Colleagues of Guezouma Sanogo and Boukari Ouoba reported that lawyers searched numerous police stations and gendarmeries in the capital without success, and authorities have not provided any official response to inquiries about their whereabouts. On March 25, intelligence services took Guezouma Sanogo and Boukari Ouoba to their homes to facilitate police searches, then transported them again to an undisclosed location, according to their colleagues.

BF1 channel stated that agents from the National Security Council had assured them they “only wished to speak with our colleague,” yet Luc Pagbelguem’s location remains unknown. The channel later formally apologized for broadcasting the press conference.

In another recent case of apprehension, on March 18, men claiming to be gendarmes arrested prominent political activist and journalist Idrissa Barry in Ouagadougou. His whereabouts also remain unknown. Idrissa Barry is a member of the Servir et Non se Servir (SENS) political group, which, four days prior to his arrest, had issued a statement condemning “deadly attacks” by government forces and allied militias against civilians around Solenzo, in western Burkina Faso, on March 11.

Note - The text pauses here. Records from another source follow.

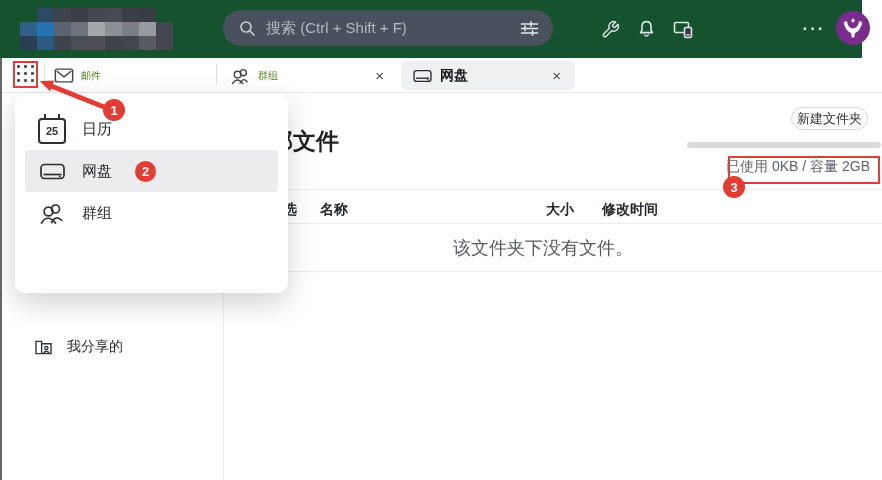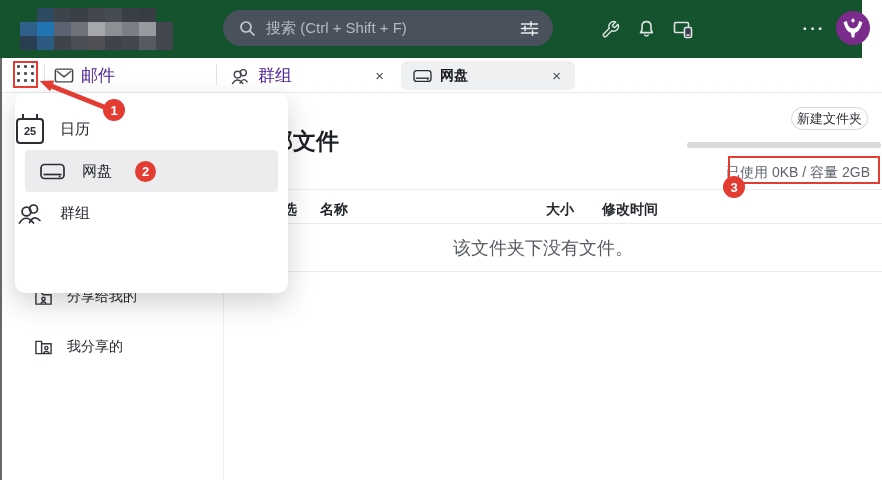--- a/index.html
+++ b/index.html
@@ -27,7 +27,7 @@
   .grid-btn i{width:3px;height:3px;background:#4c5157;border-radius:1px;}
   .tab-sep{position:absolute;top:64px;width:1px;height:21px;background:#dfe1e4;}
   .tab{position:absolute;top:61px;height:29px;display:flex;align-items:center;cursor:pointer;box-sizing:border-box;}
-  .tab .t-label{margin-left:7px;font-size:17px;color:#4c1d95;white-space:nowrap;}
+  .tab .t-label{margin-left:7px;font-size:10px;color:#4d7c0f;white-space:nowrap;}
   .tab.active{background:#eef0f2;border-radius:6px;}
   .tab.active .t-label{font-weight:bold;color:#17191d;font-size:14px;}
   .tab-close{margin-left:auto;font-size:15px;color:#4a4e54;line-height:1;padding:2px 4px;cursor:pointer;}

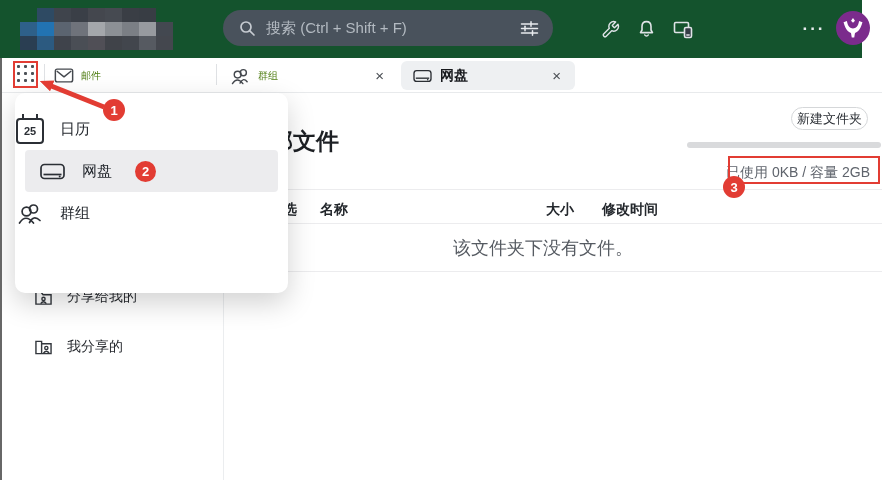--- a/index.html
+++ b/index.html
@@ -52,7 +52,7 @@
   
   .dropdown{position:absolute;left:15px;top:93px;width:273px;height:200px;background:#fff;border-radius:10px;
             box-shadow:0 10px 28px rgba(0,0,0,.18);z-index:40;padding-top:15px;box-sizing:border-box;}
-  .menu-item{height:42px;display:flex;align-items:center;gap:15px;cursor:pointer;}
+  .menu-item{height:42px;display:flex;align-items:center;gap:15px;padding-left:22px;cursor:pointer;}
   .menu-item .m-label{font-size:15px;color:#23272d;white-space:nowrap;}
   .menu-item.active{background:#ececee;margin:0 10px;padding-left:12px;border-radius:4px;}
   .m-ico{width:30px;height:30px;display:flex;align-items:center;justify-content:center;}

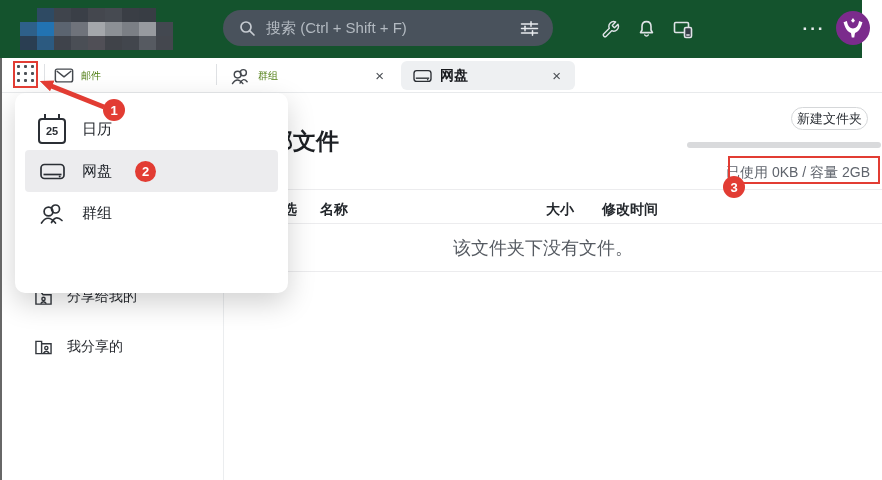--- a/index.html
+++ b/index.html
@@ -44,7 +44,7 @@
               justify-content:center;cursor:pointer;box-sizing:border-box;white-space:nowrap;}
   .progress{position:absolute;left:687px;top:142px;width:194px;height:6px;border-radius:3px;background:#d9dadc;}
   .storage-box{position:absolute;left:728px;top:156px;width:152px;height:28px;border:2px solid #e23c33;
-               box-sizing:border-box;display:flex;align-items:flex-end;justify-content:flex-end;padding-right:8px;}
+               box-sizing:border-box;display:flex;align-items:flex-start;justify-content:flex-end;padding-right:8px;}
   .storage-box span{font-size:14px;color:#5f646c;white-space:nowrap;}
   .tline{position:absolute;left:253px;right:0;height:1px;background:#ececee;}
   .th{position:absolute;top:196px;line-height:27px;font-size:14px;font-weight:bold;color:#24282d;white-space:nowrap;}

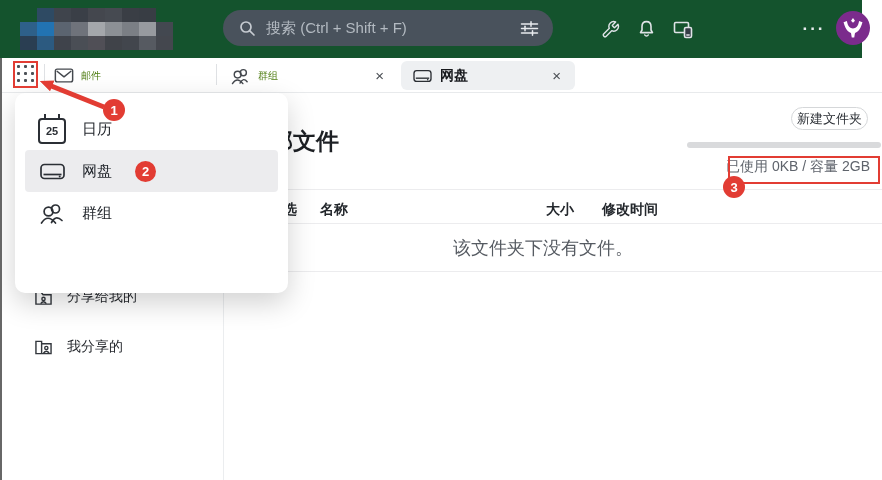--- a/index.html
+++ b/index.html
@@ -205,14 +205,6 @@
   <div class="left-edge"></div>
   <div class="sidebar-border"></div>
 
-  <div class="side-item" style="top:279px">
-    <svg width="19" height="17" viewBox="0 0 20 18" fill="none" stroke="#33373d" stroke-width="1.5">
-      <path d="M2 3.5 h5.5 l2 2.5 H18 v10 H2 z"></path>
-      <circle cx="10" cy="10.5" r="1.7"></circle>
-      <path d="M7 15.5 q3 -4 6 0"></path>
-    </svg>
-    <span>分享给我的</span>
-  </div>
 
   <div class="side-item" style="top:329px">
     <svg width="19" height="17" viewBox="0 0 20 18" fill="none" stroke="#33373d" stroke-width="1.5">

In June 2024, security forces detained the distinguished journalist Serge Oulon, director of the investigative newspaper L’Événement, along with television commentators Adama Bayala and Kalifara Séré. Authorities initially denied their detention until October 2024, when they finally acknowledged that the three men had been conscripted into military service. Their current location is also still unknown.

In April 2024, the Superior Council of Communication (CSC), Burkina Faso’s media regulatory body, suspended the French television channel TV5 Monde and several other media outlets for two weeks after they reported on a Human Rights Watch report detailing that the army had committed crimes against humanity targeting civilians in Yatenga province. The CSC also blocked Human Rights Watch’s website within the country.

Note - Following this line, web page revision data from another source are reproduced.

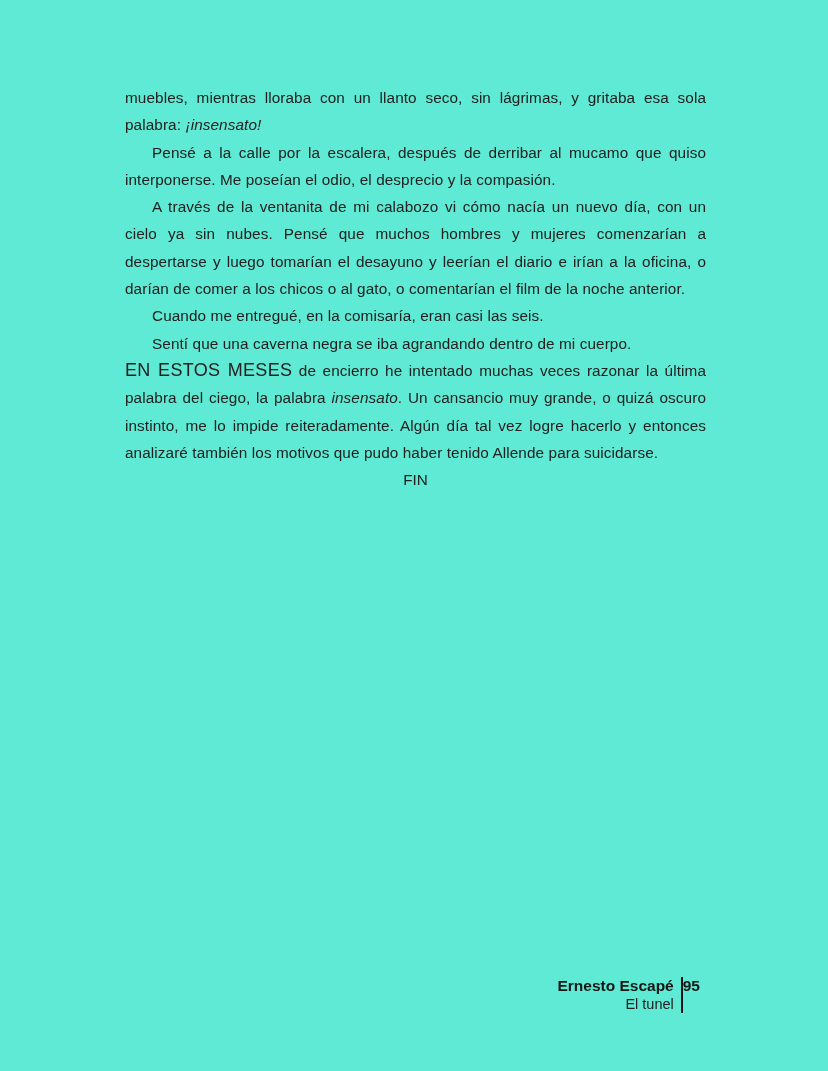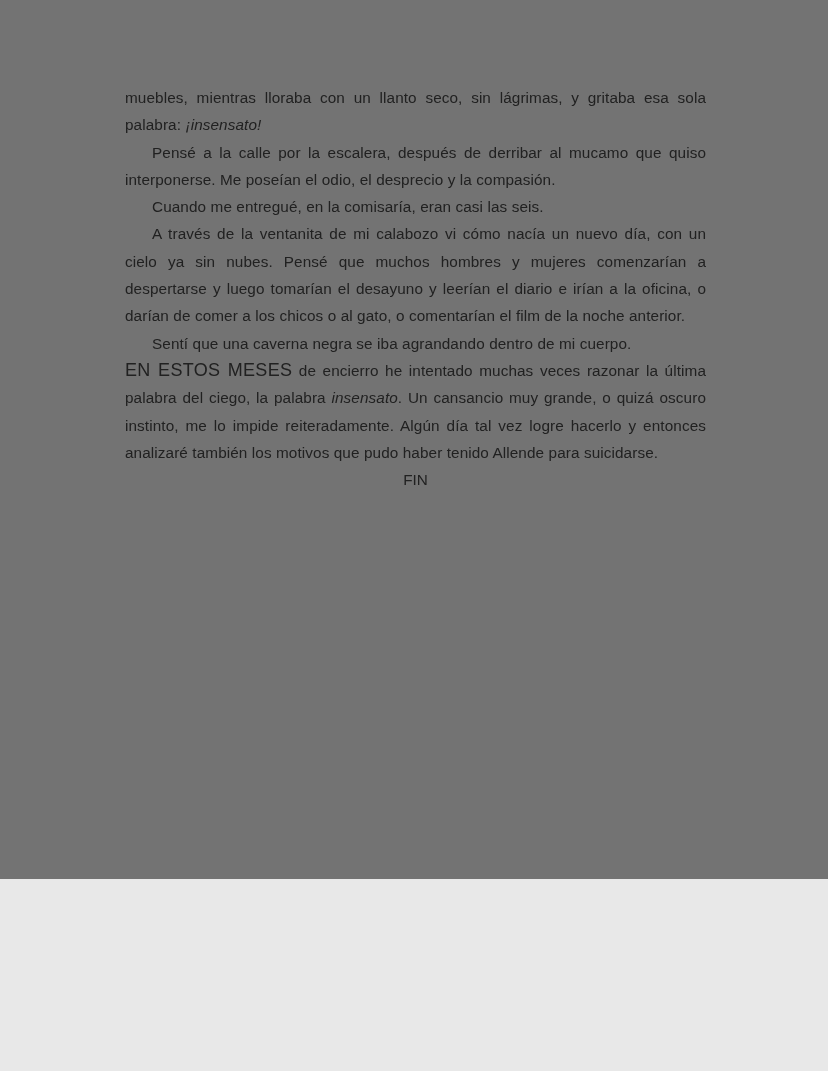--- a/index.html
+++ b/index.html
@@ -11,9 +11,9 @@
   .page {
     position: relative;
     width: 828px;
-    height: 879px;
+    height: 1071px;
     margin: 0 auto;
-    background: #737373;
+    background: #5eead4;
     color: #1e1e1e;
     overflow: hidden;
   }

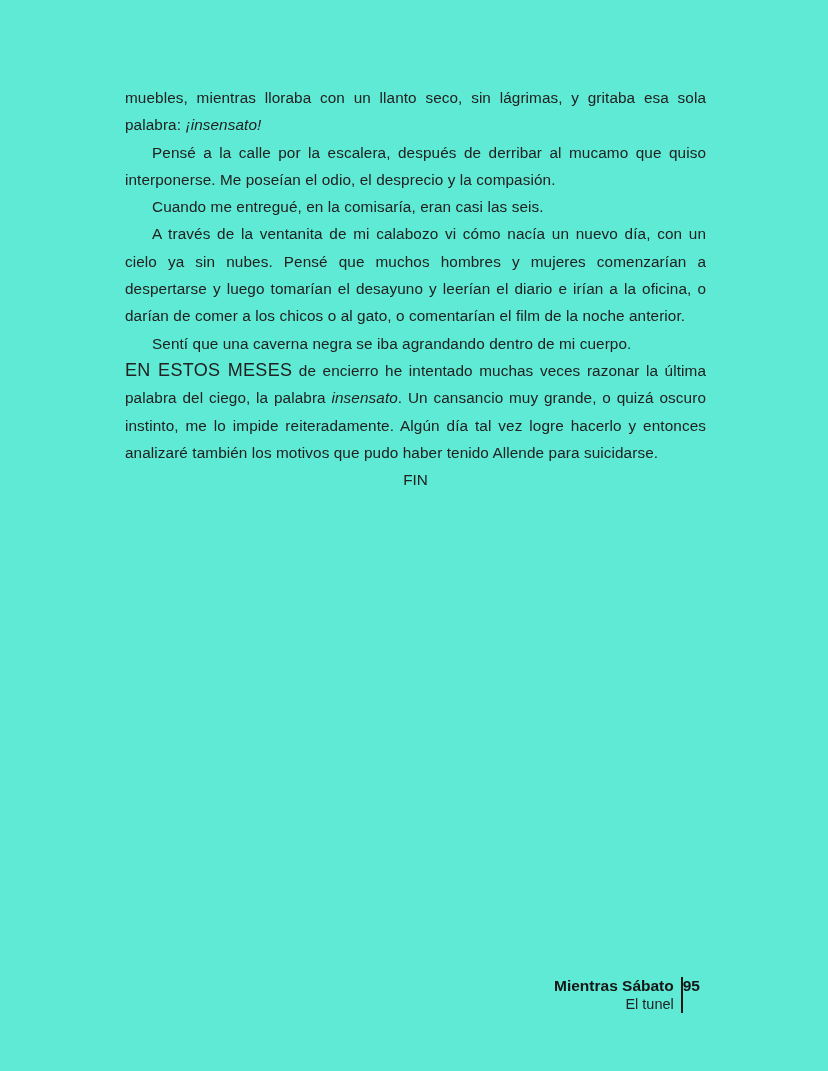--- a/index.html
+++ b/index.html
@@ -96,8 +96,8 @@
     <div>
         <p class="para"><span>muebles, mientras lloraba con un llanto seco, sin lágrimas, y gritaba esa sola palabra: </span><span class="italic">¡insensato!</span></p>
         <p class="para indent"><span>Pensé a la calle por la escalera, después de derribar al mucamo que quiso interponerse. Me poseían el odio, el desprecio y la compasión.</span></p>
+        <p class="para indent"><span>A través de la ventanita de mi calabozo vi cómo nacía un nuevo día, con un cielo ya sin nubes. Pensé que muchos hombres y mujeres comenzarían a despertarse y luego tomarían el desayuno y leerían el diario e irían a la oficina, o darían de comer a los chicos o al gato, o comentarían el film de la noche anterior.</span></p>
         <p class="para indent"><span>Cuando me entregué, en la comisaría, eran casi las seis.</span></p>
-        <p class="para indent"><span>A través de la ventanita de mi calabozo vi cómo nacía un nuevo día, con un cielo ya sin nubes. Pensé que muchos hombres y mujeres comenzarían a despertarse y luego tomarían el desayuno y leerían el diario e irían a la oficina, o darían de comer a los chicos o al gato, o comentarían el film de la noche anterior.</span></p>
         <p class="para indent"><span>Sentí que una caverna negra se iba agrandando dentro de mi cuerpo.</span></p>
       </div>
 

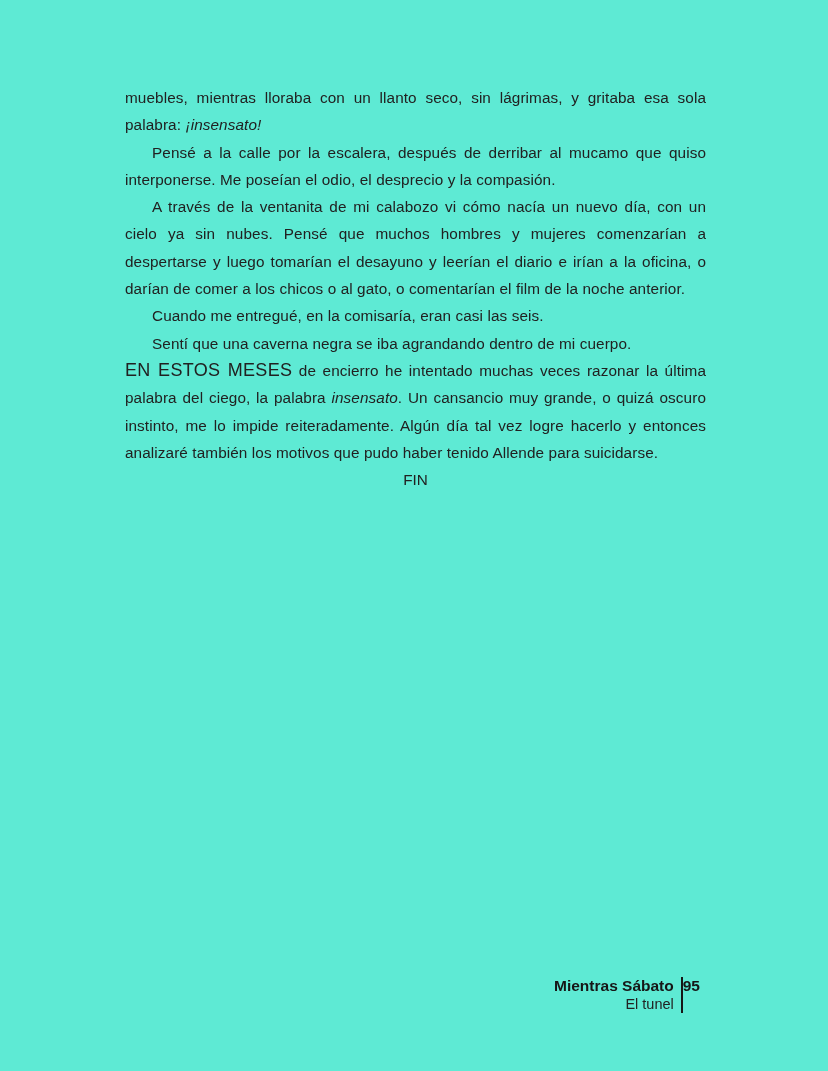--- a/index.html
+++ b/index.html
@@ -112,7 +112,7 @@
 
   <div class="footer">
     <div class="footer-left">
-      <div class="footer-author">Mientras Sábato</div>
+      <div class="footer-author">Ernesto Escapé</div>
       <div class="footer-booktitle">El tunel</div>
     </div>
     <div class="footer-divider"></div>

Dozens of journalists have been compelled to flee Burkina Faso due to threats of imprisonment, torture, forced disappearance, and forced conscription as a consequence of their professional work.

I have left Ouagadougou and have no intention of returning,” a journalist told Human Rights Watch after Idrissa Barry’s arrest. “Free media is dead in this country – all one hears is government propaganda.”

This latest wave of repression against independent media coincides with an escalation of conflict across the nation. Over the past two weeks, the Al-Qaeda-linked Group for the Support of Islam and Muslims (GSIM, or Jama’at Nusrat al-Islam wa al-Muslimeen, JNIM) has attacked army positions in multiple regions, resulting in casualties among soldiers and civilians. Local sources reported that on March 15, GSIM fighters assaulted the military base in Séguénéga, northern Burkina Faso, killing seven civilians and at least four soldiers who were fighting alongside local militias. Human Rights Watch verified a video showing GSIM fighters storming a fortified complex on a hilltop in central Séguénéga.

Burkina Faso’s relentless descent into widespread violence is not receiving the national attention and media coverage it warrants because independent media has been silenced,” commented a Burkinabè journalist in exile. “Recent events, such as the deadly attack on civilians in Solenzo and elsewhere, are either completely ignored by pro-government media or covered in a biased manner.”

International human rights law prohibits arbitrary restrictions on freedom of expression, including through the detention or forced disappearance of journalists. The International Convention for the Protection of All Persons from Enforced Disappearance, to which Burkina Faso is a state party, defines forced disappearances as the arrest or detention of a person by state officials or their agents, followed by a refusal to acknowledge the deprivation of liberty or to reveal the person’s fate or whereabouts.

The need for independent media in Burkina Faso has never been more critical,” Ilaria Allegrozzi affirmed. “Authorities should reverse course and end their brutal crackdown on journalists, dissidents, and political opponents.”